• [Material for the task]:
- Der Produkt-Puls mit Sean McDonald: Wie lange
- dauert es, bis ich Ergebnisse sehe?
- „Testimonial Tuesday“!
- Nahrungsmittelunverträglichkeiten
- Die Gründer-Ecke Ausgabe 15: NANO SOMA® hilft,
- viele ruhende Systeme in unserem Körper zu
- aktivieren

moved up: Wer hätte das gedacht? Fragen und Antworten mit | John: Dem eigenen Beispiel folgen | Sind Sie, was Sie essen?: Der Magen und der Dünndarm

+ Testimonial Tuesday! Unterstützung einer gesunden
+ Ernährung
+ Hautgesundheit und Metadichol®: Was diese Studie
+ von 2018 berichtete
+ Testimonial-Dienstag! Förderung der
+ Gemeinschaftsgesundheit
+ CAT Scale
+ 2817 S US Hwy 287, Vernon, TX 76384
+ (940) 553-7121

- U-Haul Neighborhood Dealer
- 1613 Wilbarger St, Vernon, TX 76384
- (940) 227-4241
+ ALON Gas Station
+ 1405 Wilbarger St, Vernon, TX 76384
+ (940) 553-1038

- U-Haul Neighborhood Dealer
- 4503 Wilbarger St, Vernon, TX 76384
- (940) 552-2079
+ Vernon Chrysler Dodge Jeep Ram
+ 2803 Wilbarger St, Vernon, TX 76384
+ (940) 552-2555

* * *

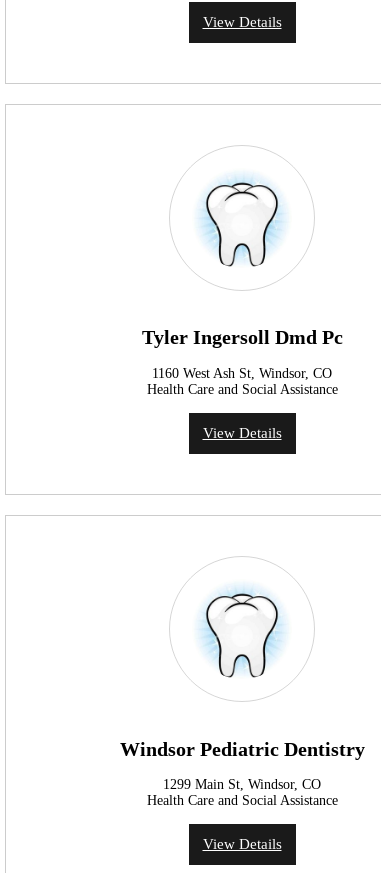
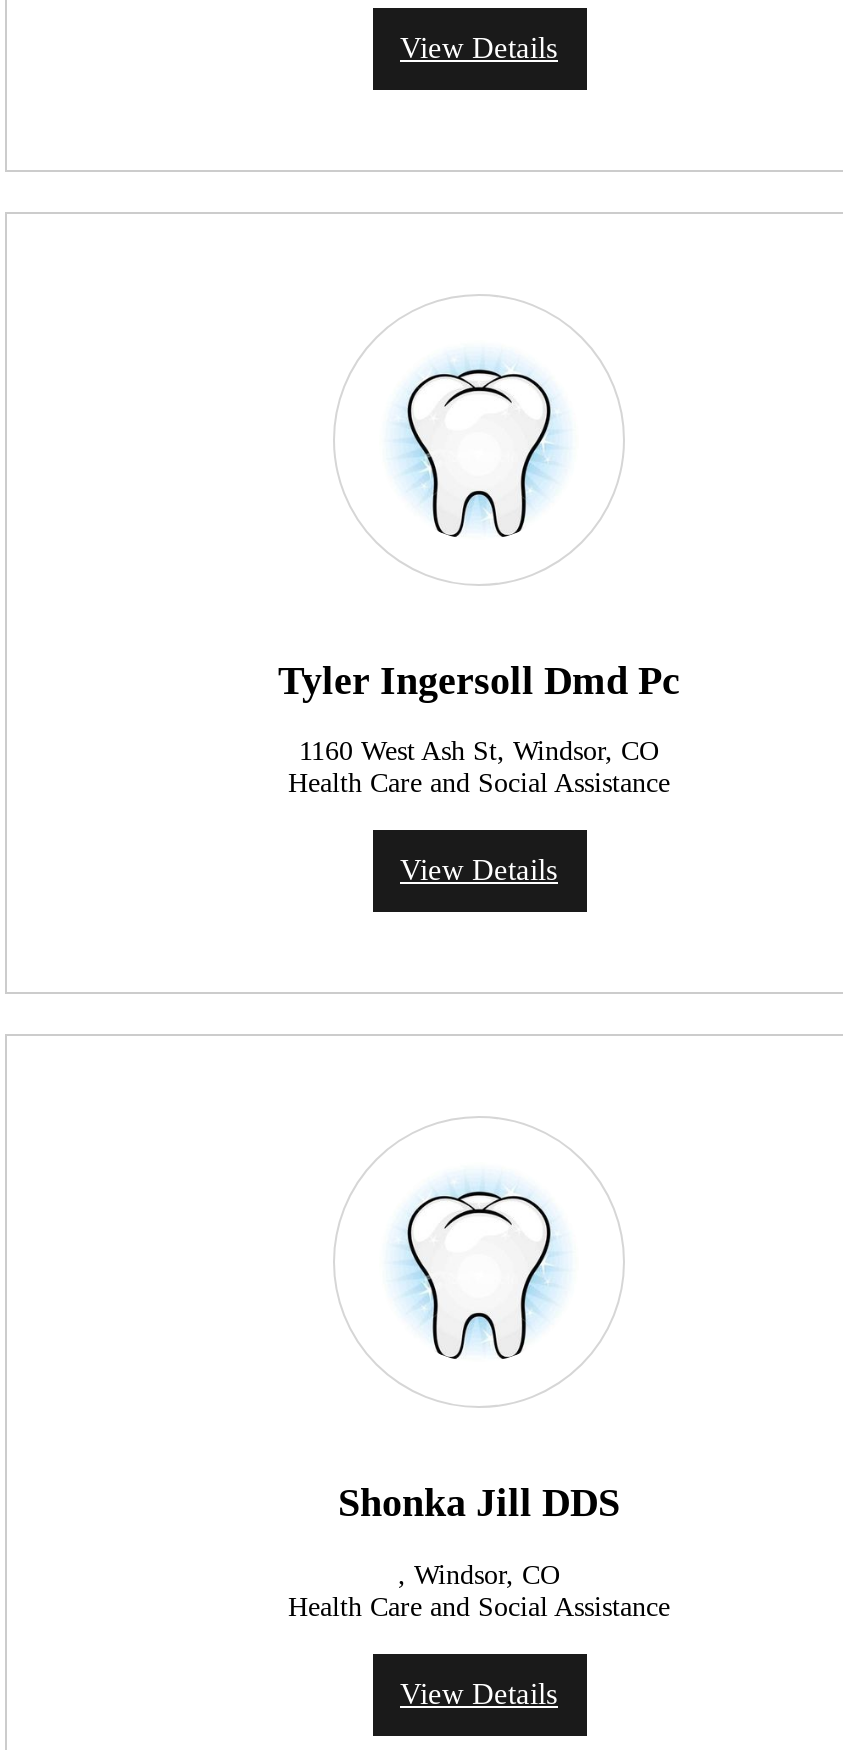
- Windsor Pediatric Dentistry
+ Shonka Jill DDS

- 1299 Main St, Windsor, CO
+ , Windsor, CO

--

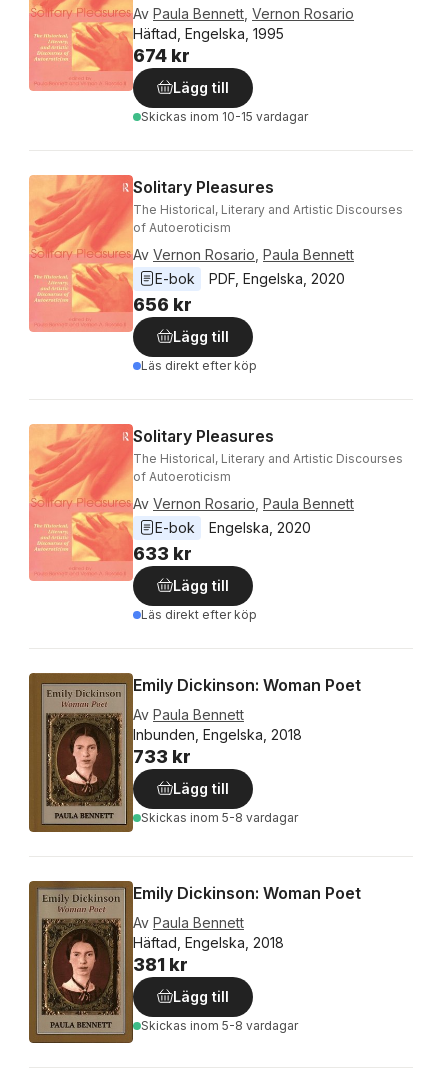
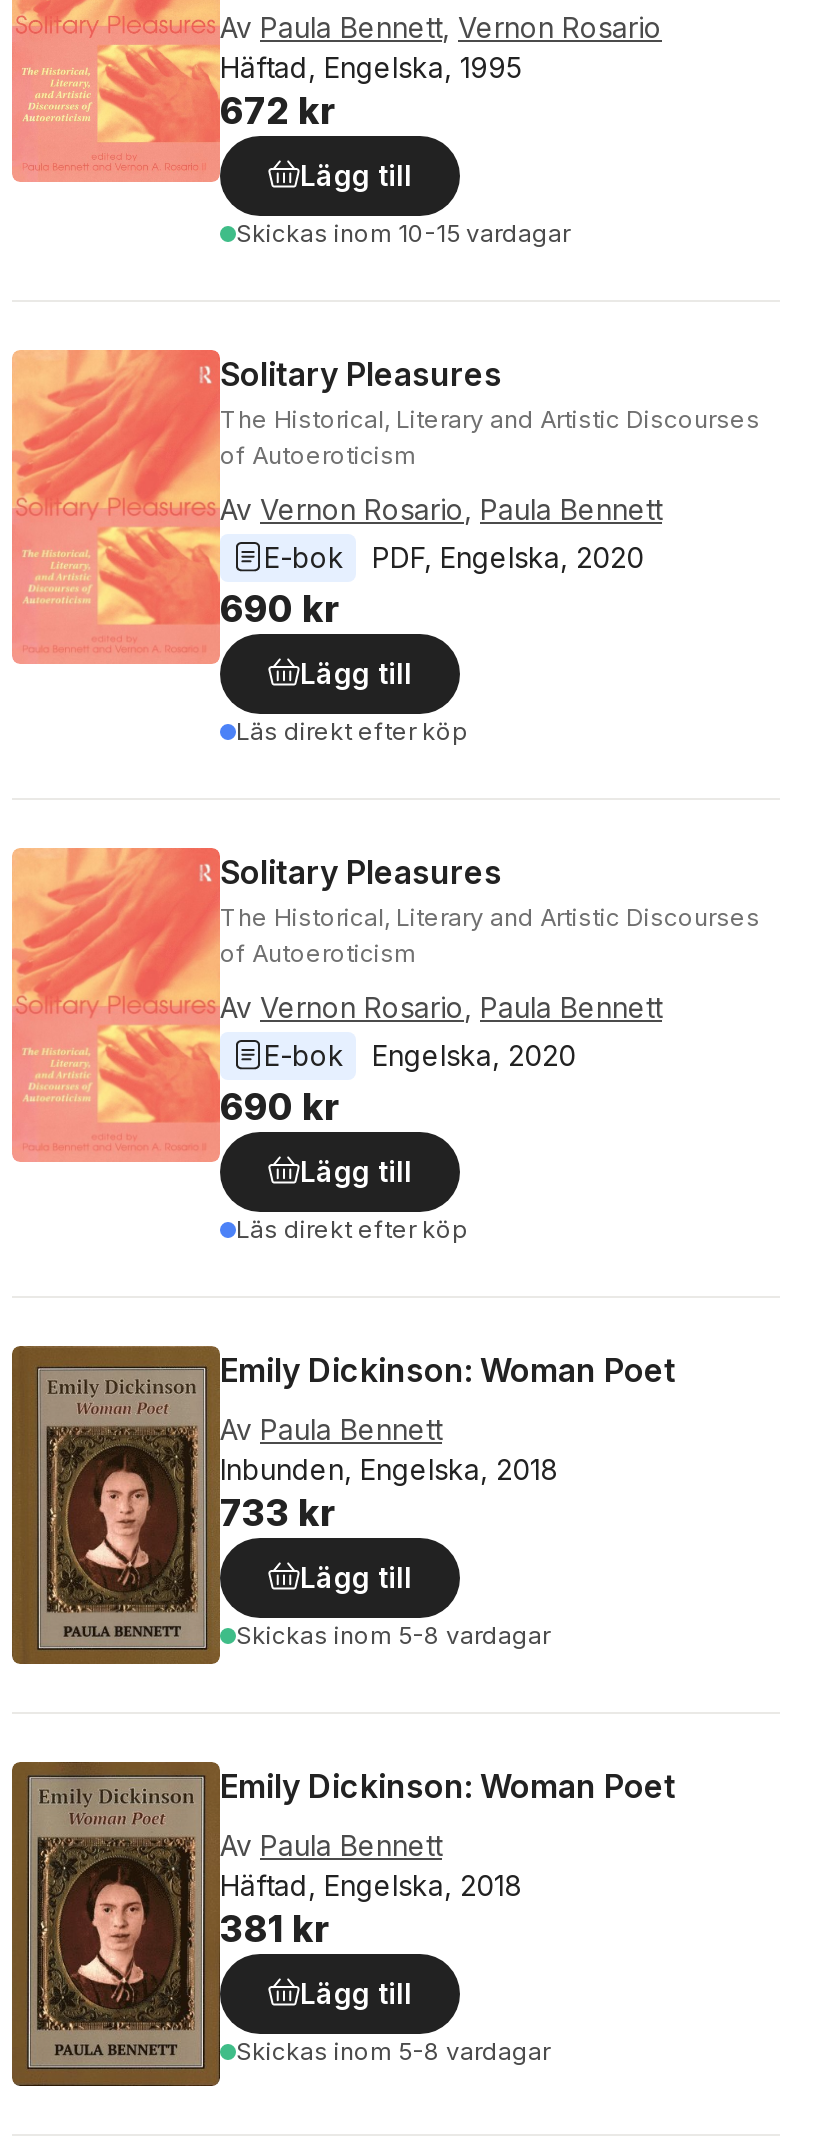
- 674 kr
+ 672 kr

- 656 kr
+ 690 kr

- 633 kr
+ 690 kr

• [Assignment]:
Could you retype exactly the lines above, starting at the line that contains "- Der Produkt-Puls" and ending at the line that contains "- (940) 552-2079", and nothing more?

• [Exercise answer]:
- Der Produkt-Puls mit Sean McDonald: Wie lange
- dauert es, bis ich Ergebnisse sehe?
- „Testimonial Tuesday“!
- Nahrungsmittelunverträglichkeiten
- Die Gründer-Ecke Ausgabe 15: NANO SOMA® hilft,
- viele ruhende Systeme in unserem Körper zu
- aktivieren

moved up: Wer hätte das gedacht? Fragen und Antworten mit | John: Dem eigenen Beispiel folgen | Sind Sie, was Sie essen?: Der Magen und der Dünndarm

+ Testimonial Tuesday! Unterstützung einer gesunden
+ Ernährung
+ Hautgesundheit und Metadichol®: Was diese Studie
+ von 2018 berichtete
+ Testimonial-Dienstag! Förderung der
+ Gemeinschaftsgesundheit
+ CAT Scale
+ 2817 S US Hwy 287, Vernon, TX 76384
+ (940) 553-7121

- U-Haul Neighborhood Dealer
- 1613 Wilbarger St, Vernon, TX 76384
- (940) 227-4241
+ ALON Gas Station
+ 1405 Wilbarger St, Vernon, TX 76384
+ (940) 553-1038

- U-Haul Neighborhood Dealer
- 4503 Wilbarger St, Vernon, TX 76384
- (940) 552-2079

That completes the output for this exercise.